By October 20, 2009March 19th, 2015No Comments

rita_hibbardwebHere’s an interesting development – a new poll shows that that support for the public option in health care reform has surged from its summertime lows and now is favored by a clear majority of 57 percent of the public. If the program is run by the states and available only to those who lack affordable private options, it draws 76 percent, the Washington Post- ABC News poll shows.

The poll finds that two key groups have shifted in support of the public option — seniors and independent voters. And in additon to backing the public option, they are supporting another key provision of health care reform – a measure that requires all Americans to carry health care insurance.

The public option would put in place a government-run health plan to compete with private insurers.

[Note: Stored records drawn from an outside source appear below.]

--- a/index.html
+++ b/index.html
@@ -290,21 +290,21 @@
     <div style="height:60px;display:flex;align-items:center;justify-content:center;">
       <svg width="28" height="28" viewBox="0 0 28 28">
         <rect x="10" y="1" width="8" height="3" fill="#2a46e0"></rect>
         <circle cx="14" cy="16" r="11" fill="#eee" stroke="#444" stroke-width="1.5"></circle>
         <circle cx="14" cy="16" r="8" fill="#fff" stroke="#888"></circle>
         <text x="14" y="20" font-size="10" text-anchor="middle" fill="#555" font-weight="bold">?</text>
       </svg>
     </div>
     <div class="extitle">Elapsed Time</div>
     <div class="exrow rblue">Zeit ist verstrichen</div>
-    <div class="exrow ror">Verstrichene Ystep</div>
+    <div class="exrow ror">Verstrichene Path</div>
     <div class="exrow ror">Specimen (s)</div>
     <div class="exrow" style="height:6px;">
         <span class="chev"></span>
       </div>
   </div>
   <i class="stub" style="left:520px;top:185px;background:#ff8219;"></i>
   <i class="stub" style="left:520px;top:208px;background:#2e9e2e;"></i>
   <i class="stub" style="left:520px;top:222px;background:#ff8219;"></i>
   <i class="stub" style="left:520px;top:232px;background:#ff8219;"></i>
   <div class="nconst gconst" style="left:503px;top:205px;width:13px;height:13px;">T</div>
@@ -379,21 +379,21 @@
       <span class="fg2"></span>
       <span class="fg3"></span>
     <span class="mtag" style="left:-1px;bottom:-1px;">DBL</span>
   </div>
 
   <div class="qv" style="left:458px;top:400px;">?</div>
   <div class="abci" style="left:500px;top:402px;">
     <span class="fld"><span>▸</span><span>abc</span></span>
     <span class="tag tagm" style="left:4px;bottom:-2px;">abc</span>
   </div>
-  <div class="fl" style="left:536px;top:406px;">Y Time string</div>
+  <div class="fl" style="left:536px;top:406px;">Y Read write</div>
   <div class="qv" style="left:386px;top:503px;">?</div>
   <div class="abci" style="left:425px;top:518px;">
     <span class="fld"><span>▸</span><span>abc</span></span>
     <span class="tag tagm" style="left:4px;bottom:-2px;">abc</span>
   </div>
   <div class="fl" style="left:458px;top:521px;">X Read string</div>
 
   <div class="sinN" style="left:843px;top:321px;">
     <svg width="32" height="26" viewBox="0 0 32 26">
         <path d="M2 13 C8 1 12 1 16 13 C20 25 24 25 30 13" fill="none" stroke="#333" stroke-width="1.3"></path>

“Overall, 45 percent of Americans favor the broad outlines of the proposals now moving in Congress, while 48 percent are opposed, about the same division that existed in August, at the height of angry town hall meetings over health-care reform. Seven in 10 Democrats back the plan, while almost nine in 10 Republicans oppose it. Independents divide 52 percent against, 42 percent in favor of the legislation.

There are also deep splits in the new poll over whether the proposed changes would go too far or not far enough in expanding coverage and controlling costs. Twice as many see the plan as leaning toward too much government involvement, but since last month there has been a nine-point increase in the number who say government should be more involved.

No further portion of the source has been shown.